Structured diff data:
↓↓↓

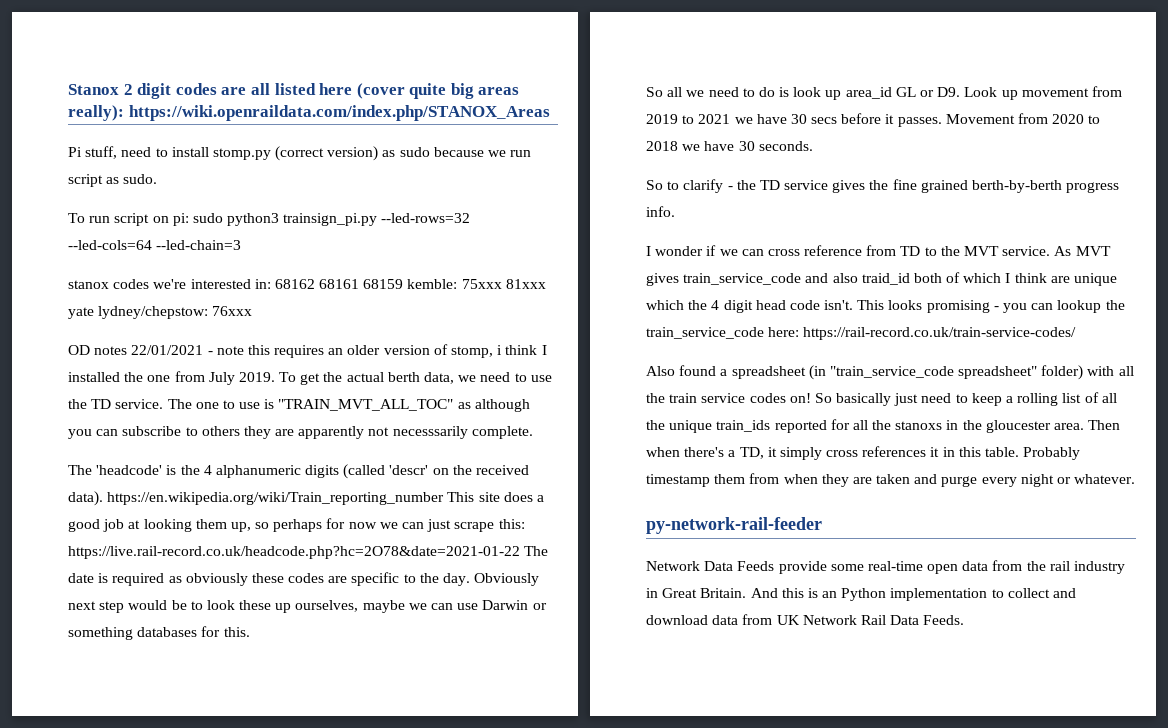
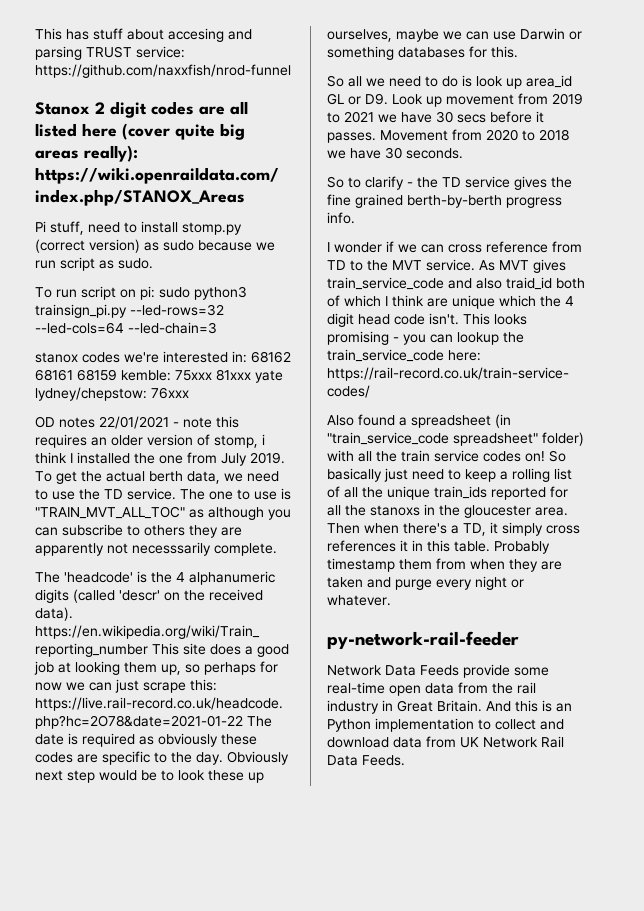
(68, 89) none -> [35,28,252,42] [35,46,185,60] [35,64,291,78] This has stuff about accesing and parsing TRUST service: https://github.com/naxxfish/nrod-funnel //

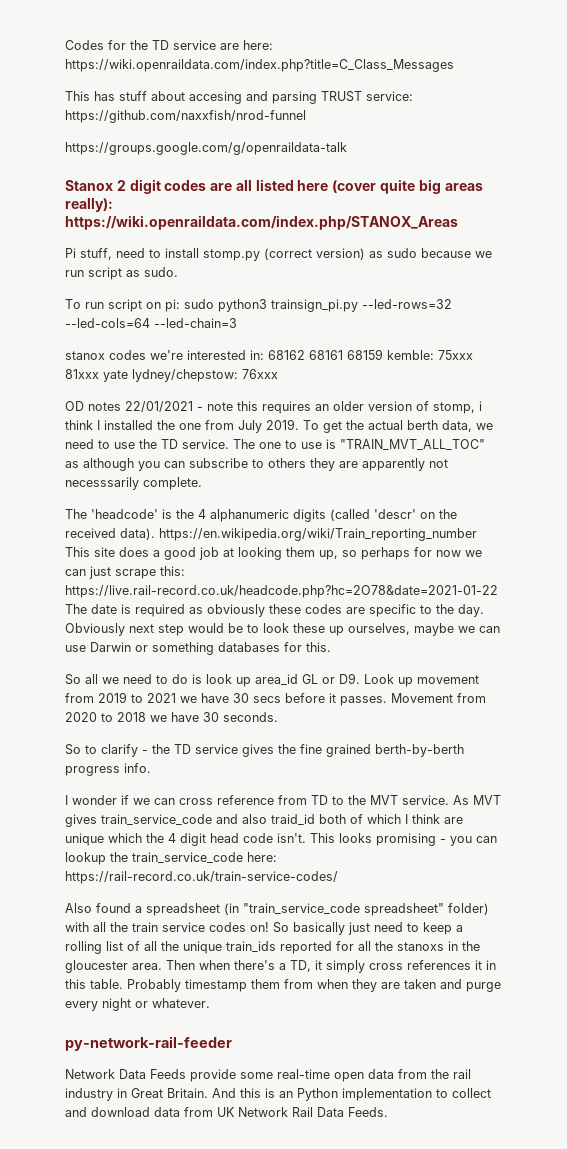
(35, 34) none -> [65,40,273,50] [65,59,454,72] Codes for the TD service are here: https://wiki.openraildata.com/index.php?title=C_Class_Messages //
(291, 71) none -> [65,142,347,155] // https://groups.google.com/g/openraildata-talk

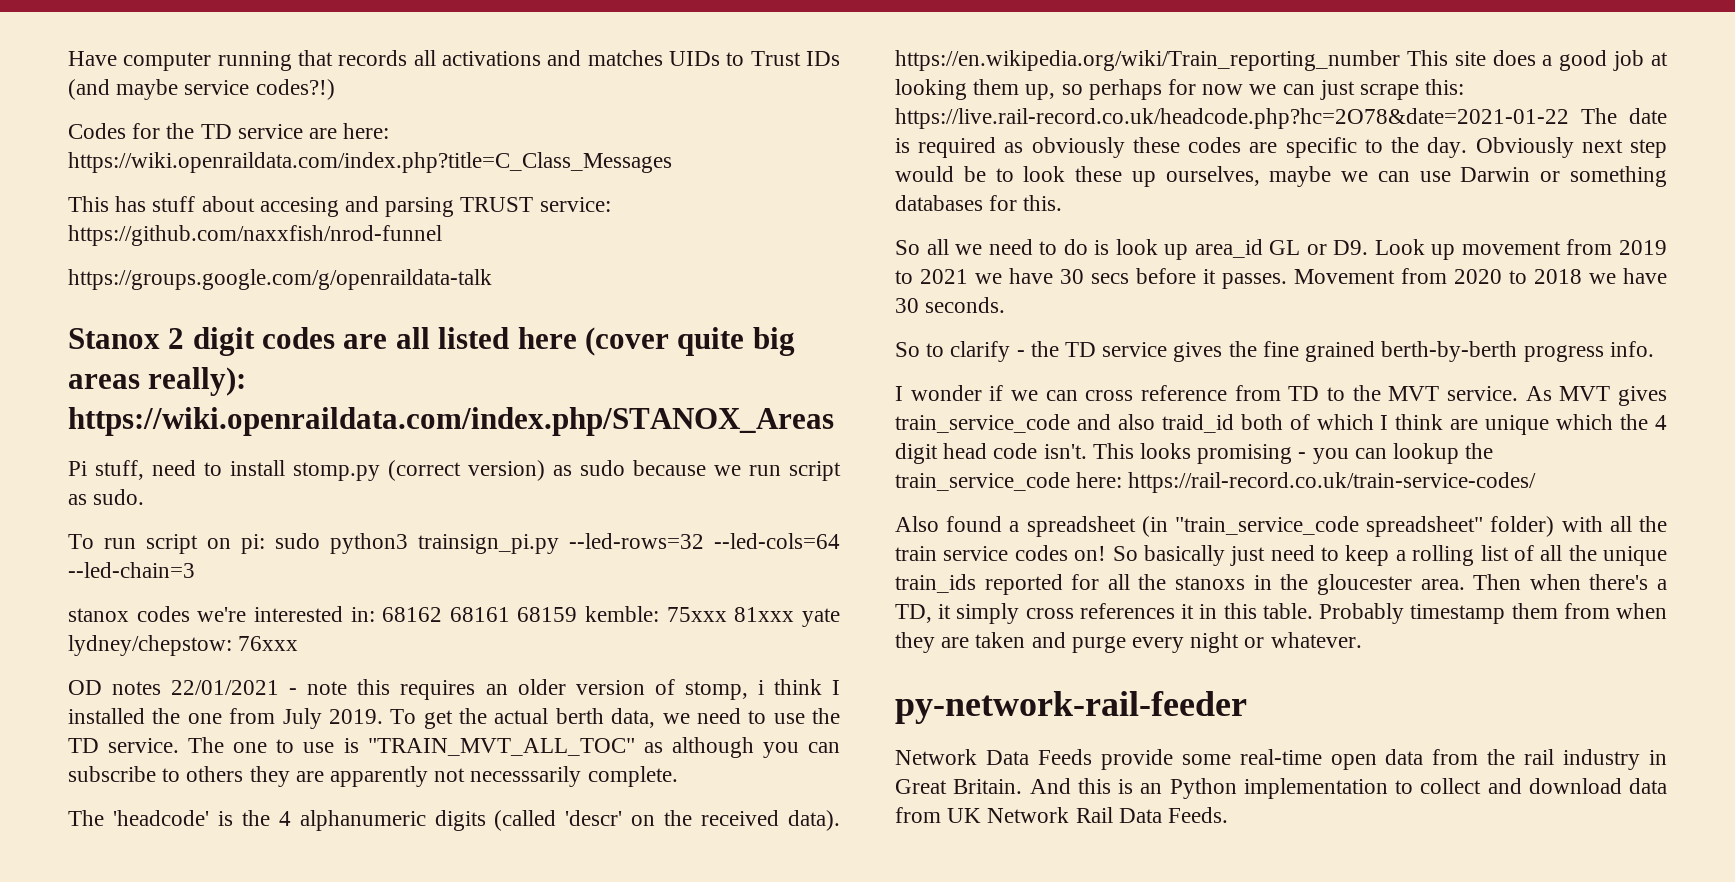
(65, 45) none -> [68,50,841,71] [68,79,335,100] Have computer running that records all activations and matches UIDs to Trust IDs (and maybe service codes?!) //

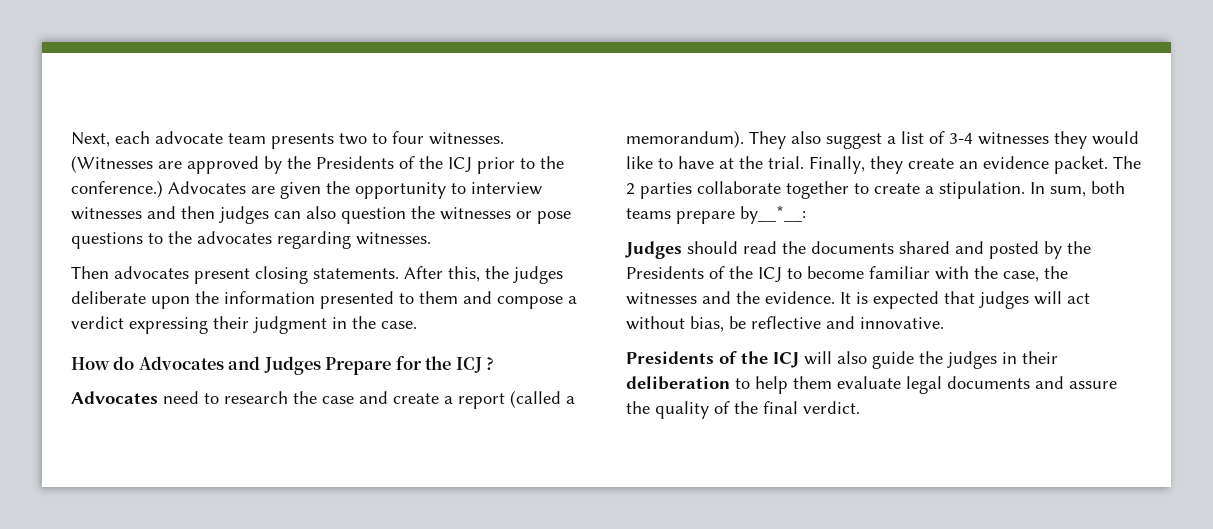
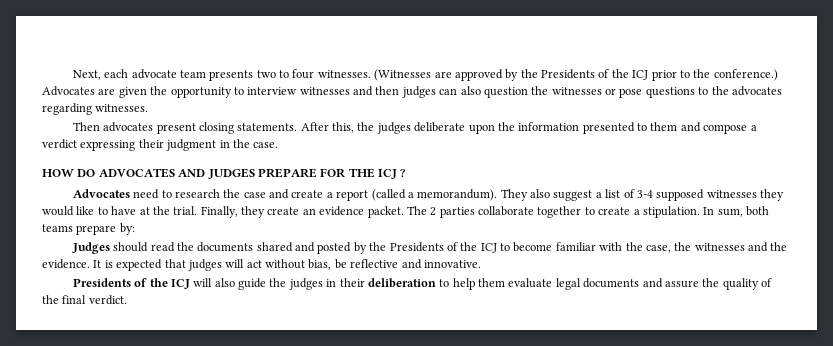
[71,356,452,375] How do Advocates and Judges Prepare for the -> [42,168,375,179] HOW DO ADVOCATES AND JUDGES PREPARE FOR THE
(973, 138) none -> [656,189,705,201] supposed
[740,205,806,224] by__*__: -> [119,223,135,235] by:

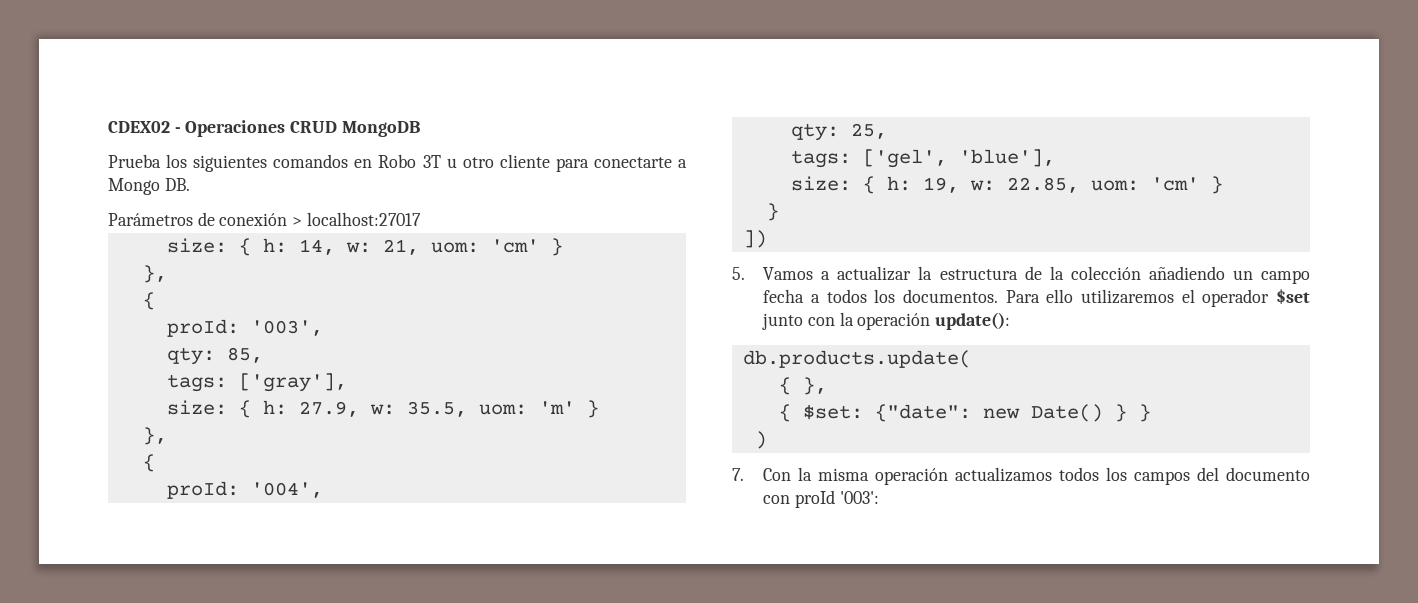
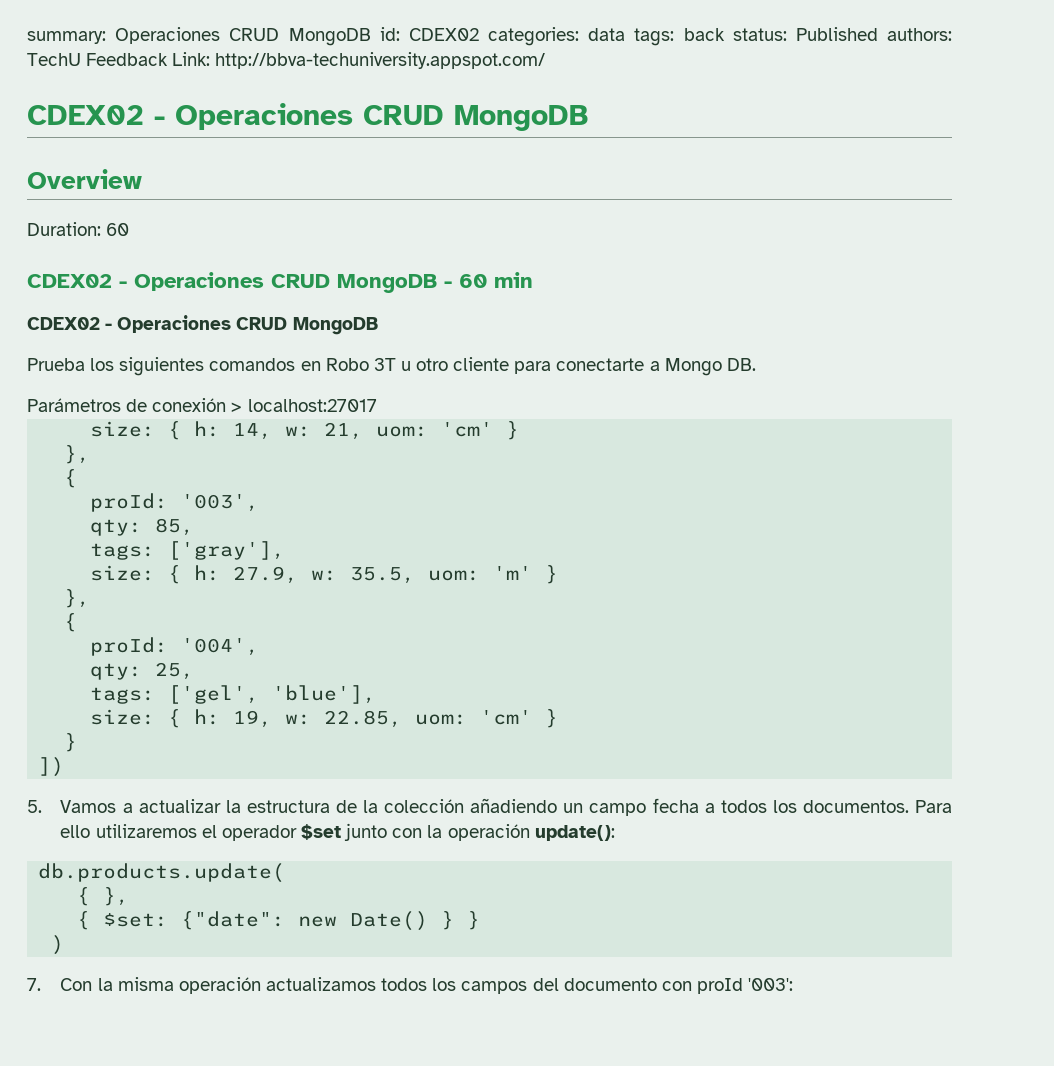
(108, 127) none -> [27,27,952,46] [27,52,546,69] [27,103,588,131] [27,169,142,189] [27,222,130,236] [27,272,533,293] summary: Operaciones CRUD MongoDB id: CDEX02 categories: data tags: back status: Published authors: TechU Feedback Link: http://bbva-techuniversity.appspot.com/ // CDEX02 - Operaciones CRUD MongoDB // Overview // Duration: 60 // CDEX02 - Operaciones CRUD MongoDB - 60 min //

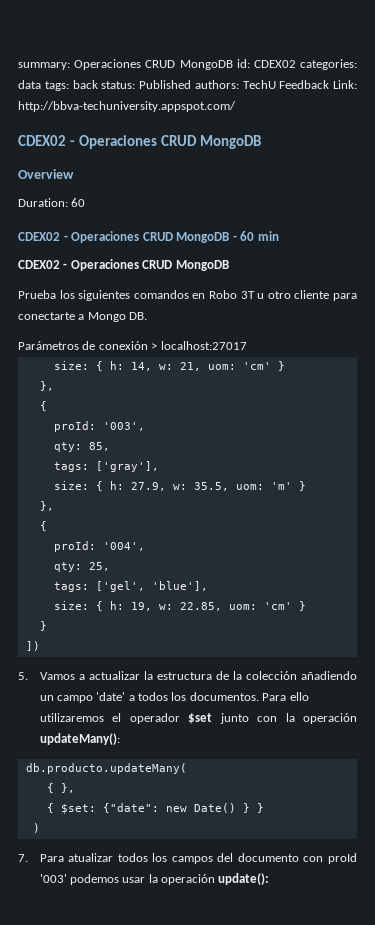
[652,798,699,813] fecha -> [96,692,126,701] 'date'
[534,825,615,841] [38,863,286,883] update(): // db.products.update( -> [39,733,120,745] [25,763,187,774] updateMany(): // db.producto.updateMany(
[60,977,377,994] Con la misma operación actualizamos -> [39,853,114,862] Para atualizar
[748,978,794,991] '003': -> [39,873,270,885] '003' podemos usar la operación update():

↑↑↑

* Instructions for the task
Set down all the lines above exactly as they appear, with no pictures.

* Answer space
(68, 89) none -> [35,28,252,42] [35,46,185,60] [35,64,291,78] This has stuff about accesing and parsing TRUST service: https://github.com/naxxfish/nrod-funnel //

(35, 34) none -> [65,40,273,50] [65,59,454,72] Codes for the TD service are here: https://wiki.openraildata.com/index.php?title=C_Class_Messages //
(291, 71) none -> [65,142,347,155] // https://groups.google.com/g/openraildata-talk

(65, 45) none -> [68,50,841,71] [68,79,335,100] Have computer running that records all activations and matches UIDs to Trust IDs (and maybe service codes?!) //

[71,356,452,375] How do Advocates and Judges Prepare for the -> [42,168,375,179] HOW DO ADVOCATES AND JUDGES PREPARE FOR THE
(973, 138) none -> [656,189,705,201] supposed
[740,205,806,224] by__*__: -> [119,223,135,235] by:

(108, 127) none -> [27,27,952,46] [27,52,546,69] [27,103,588,131] [27,169,142,189] [27,222,130,236] [27,272,533,293] summary: Operaciones CRUD MongoDB id: CDEX02 categories: data tags: back status: Published authors: TechU Feedback Link: http://bbva-techuniversity.appspot.com/ // CDEX02 - Operaciones CRUD MongoDB // Overview // Duration: 60 // CDEX02 - Operaciones CRUD MongoDB - 60 min //

[652,798,699,813] fecha -> [96,692,126,701] 'date'
[534,825,615,841] [38,863,286,883] update(): // db.products.update( -> [39,733,120,745] [25,763,187,774] updateMany(): // db.producto.updateMany(
[60,977,377,994] Con la misma operación actualizamos -> [39,853,114,862] Para atualizar
[748,978,794,991] '003': -> [39,873,270,885] '003' podemos usar la operación update():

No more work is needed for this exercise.